Below is an example of using the API to interact with MLC-LLM in Python with Streaming.

import requests
import json

# Get a response using a prompt with streaming
payload = {
 "model": "./dist/Llama-2-7b-chat-hf-q4f16_1-MLC/",
 "messages": [{"role": "user", "content": "Write a haiku"}],
 "stream": True,
}
with requests.post("http://127.0.0.1:8080/v1/chat/completions", json=payload, stream=True) as r:
   for chunk in r.iter_content(chunk_size=None):
      chunk = chunk.decode("utf-8")
      if "[DONE]" in chunk[6:]:
         break
      response = json.loads(chunk[6:])
      content = response["choices"][0]["delta"].get("content", "")
      print(content, end="", flush=True)
print("\n")

There is also support for function calling similar to OpenAI (https://platform.openai.com/docs/guides/function-calling). Below is an example on how to use function calling in Python.

import requests
import json

tools = [
   {
      "type": "function",
      "function": {
            "name": "get_current_weather",
            "description": "Get the current weather in a given location",
            "parameters": {
               "type": "object",
               "properties": {
                  "location": {
                        "type": "string",
                        "description": "The city and state, e.g. San Francisco, CA",
                  },
                  "unit": {"type": "string", "enum": ["celsius", "fahrenheit"]},
               },
               "required": ["location"],
            },
      },
   }
]

payload = {
   "model": "./dist/gorilla-openfunctions-v1-q4f16_1-MLC/",
   "messages": [
      {
            "role": "user",
            "content": "What is the current weather in Pittsburgh, PA in fahrenheit?",
      }
   ],
   "stream": False,
   "tools": tools,
}

r = requests.post("http://127.0.0.1:8080/v1/chat/completions", json=payload)
print(f"{r.json()['choices'][0]['message']['tool_calls'][0]['function']}\n")
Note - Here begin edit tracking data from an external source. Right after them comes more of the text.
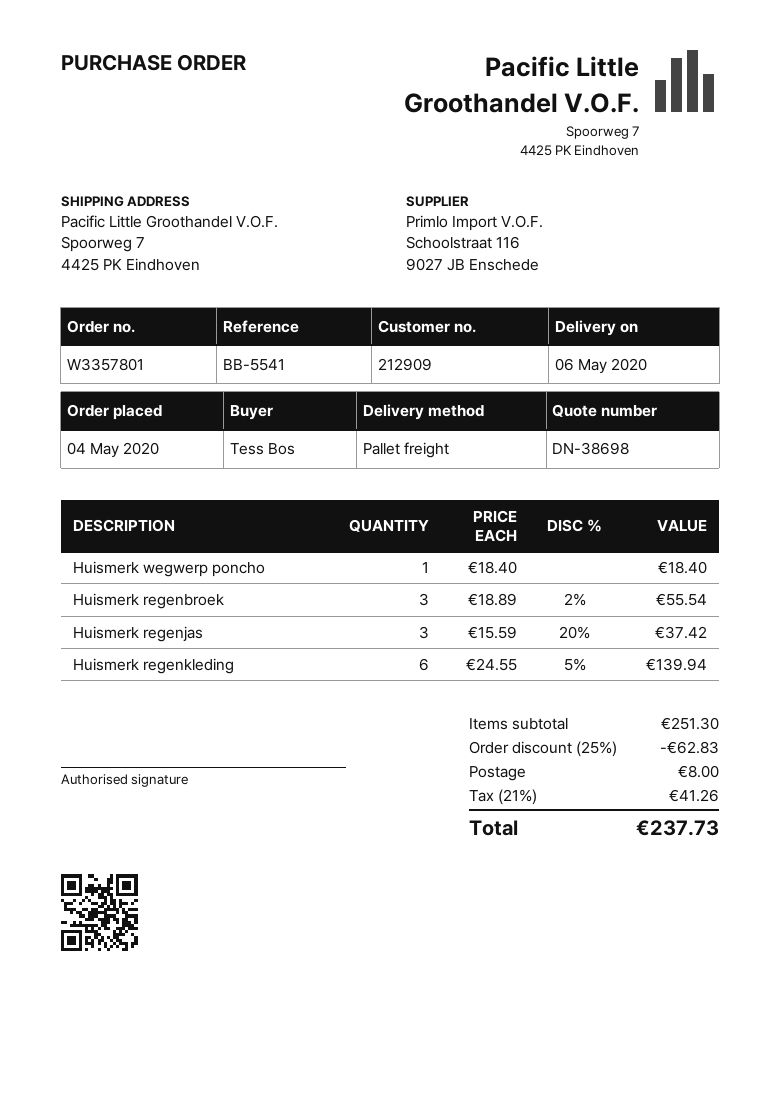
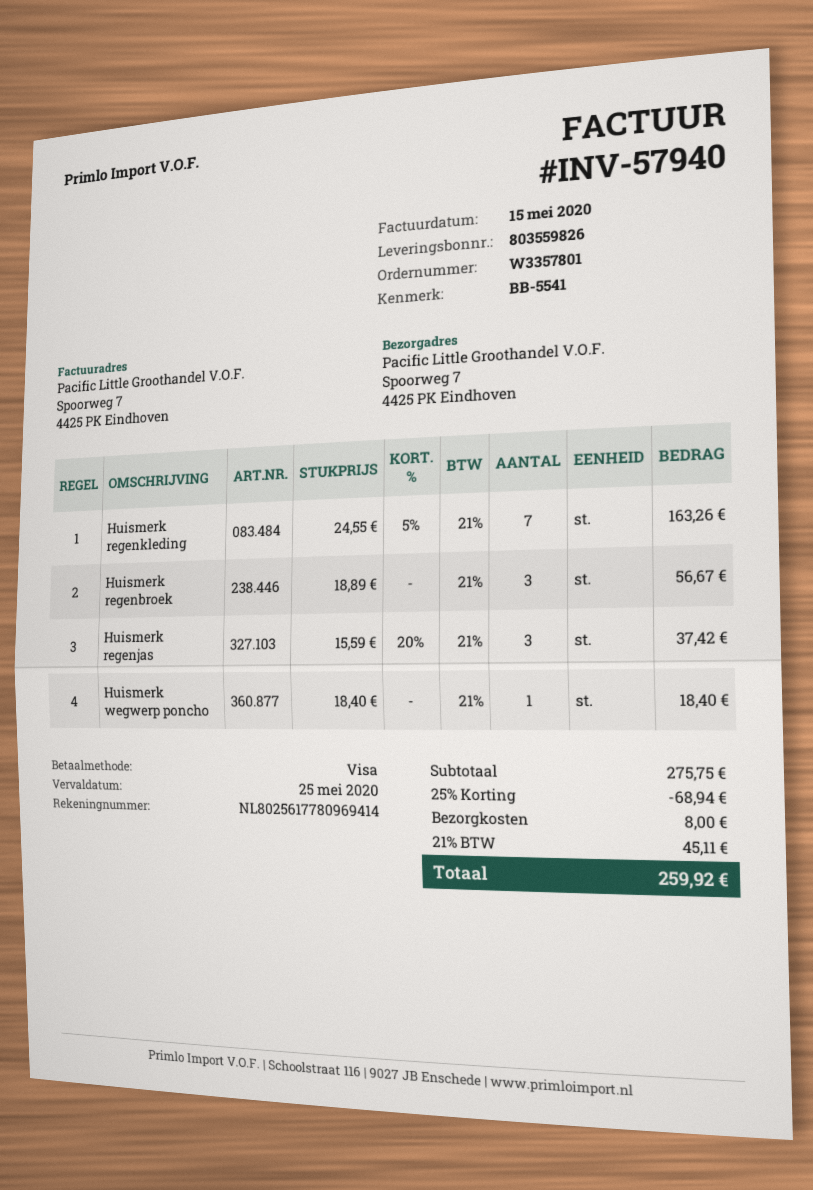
Huismerk regenbroek: 3 x 18.89 - 2% = 55.54 -> 3 x 18.89 = 56.67
Huismerk regenkleding: 6 x 24.55 - 5% = 139.94 -> 7 x 24.55 - 5% = 163.26
subtotal: 251.30 -> 275.75
discount: 25% = 62.83 -> 25% = 68.94
tax: 21% = 41.26 -> 21% = 45.11
total: 237.73 -> 259.92

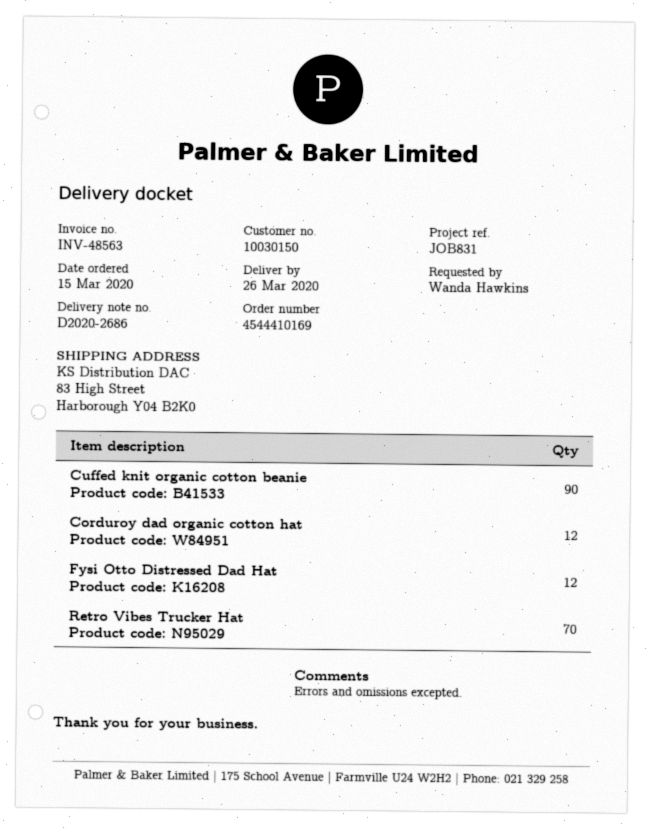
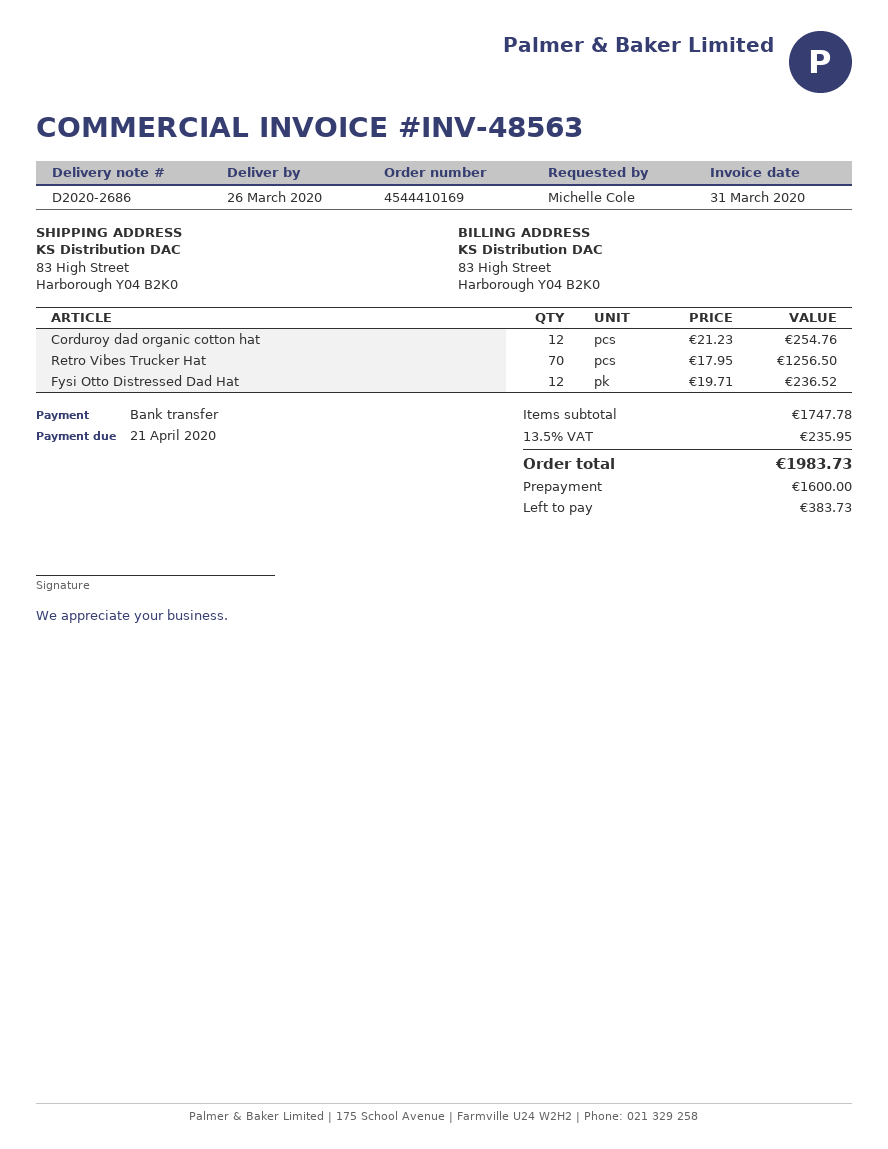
ordered by: Wanda Hawkins -> Michelle Cole
Cuffed knit organic cotton beanie: 90 -> none

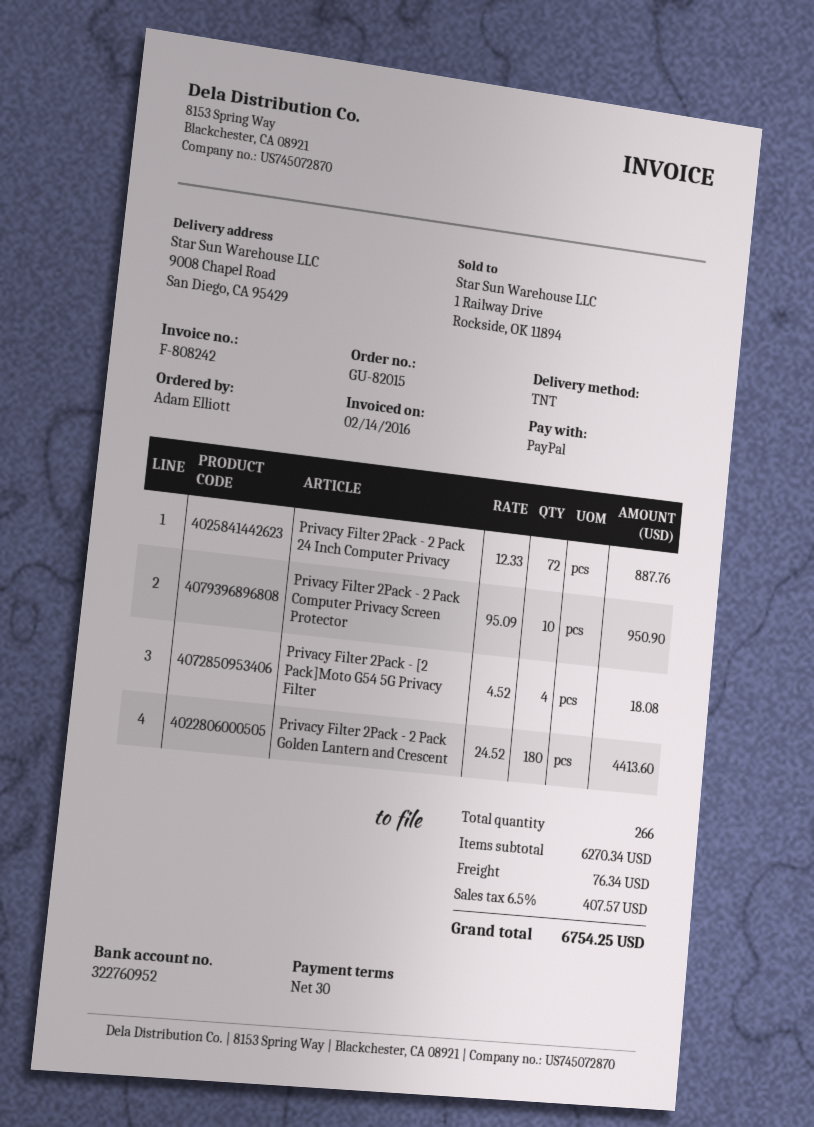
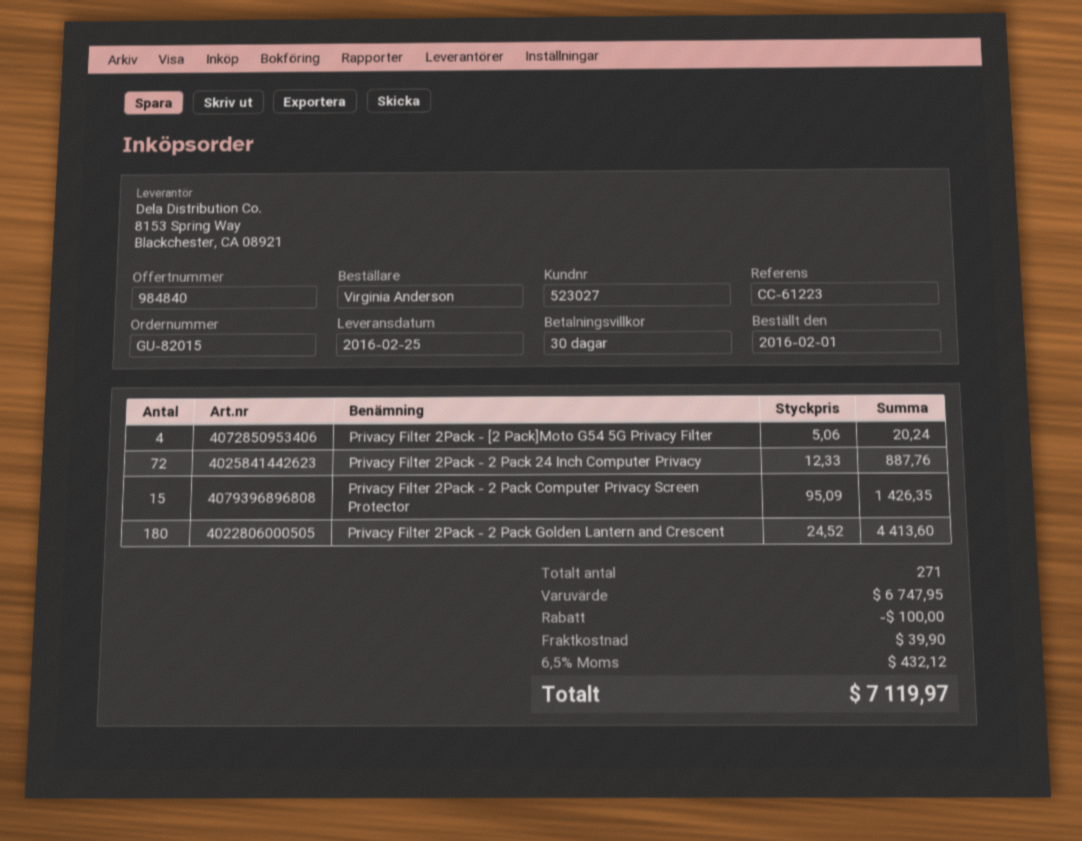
ordered by: Adam Elliott -> Virginia Anderson
Privacy Filter 2Pack - 2 Pack Computer Privacy Screen Protector: 10 x 95.09 = 950.90 -> 15 x 95.09 = 1426.35
Privacy Filter 2Pack - [2 Pack]Moto G54 5G Privacy Filter: 4 x 4.52 = 18.08 -> 4 x 5.06 = 20.24
total quantity: 266 -> 271
subtotal: 6270.34 -> 6747.95
discount: none -> 100.00
shipping: 76.34 -> 39.90
tax: 6.5% = 407.57 -> 6.5% = 432.12
total: 6754.25 -> 7119.97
# Output: {'name': 'get_current_weather', 'arguments': {'location': 'Pittsburgh, PA', 'unit': 'fahrenheit'}}

Function Calling with streaming is also supported. Below is an example on how to use function calling with streaming in Python.

import requests
import json

tools = [
   {
      "type": "function",
      "function": {
            "name": "get_current_weather",
            "description": "Get the current weather in a given location",
            "parameters": {
               "type": "object",
               "properties": {
                  "location": {
                        "type": "string",
                        "description": "The city and state, e.g. San Francisco, CA",
                  },
                  "unit": {"type": "string", "enum": ["celsius", "fahrenheit"]},
               },
               "required": ["location"],
            },
      },
   }
]

payload = {
   "model": "./dist/gorilla-openfunctions-v1-q4f16_1-MLC/",
   "messages": [
      {
            "role": "user",
            "content": "What is the current weather in Pittsburgh, PA and Tokyo, JP in fahrenheit?",
      }
   ],
   "stream": True,
   "tools": tools,
}

with requests.post("http://127.0.0.1:8080/v1/chat/completions", json=payload, stream=True) as r:
 for chunk in r.iter_content(chunk_size=None):
     chunk = chunk.decode("utf-8")
     if "[DONE]" in chunk[6:]:
         break
     response = json.loads(chunk[6:])
     content = response["choices"][0]["delta"].get("content", "")
     print(f"{content}", end="", flush=True)
print("\n")

# Output: ["get_current_weather(location='Pittsburgh,PA',unit='fahrenheit')", "get_current_weather(location='Tokyo,JP',unit='fahrenheit')"]

Note

The API is a uniform interface that supports multiple languages. You can also utilize these functionalities in languages other than Python.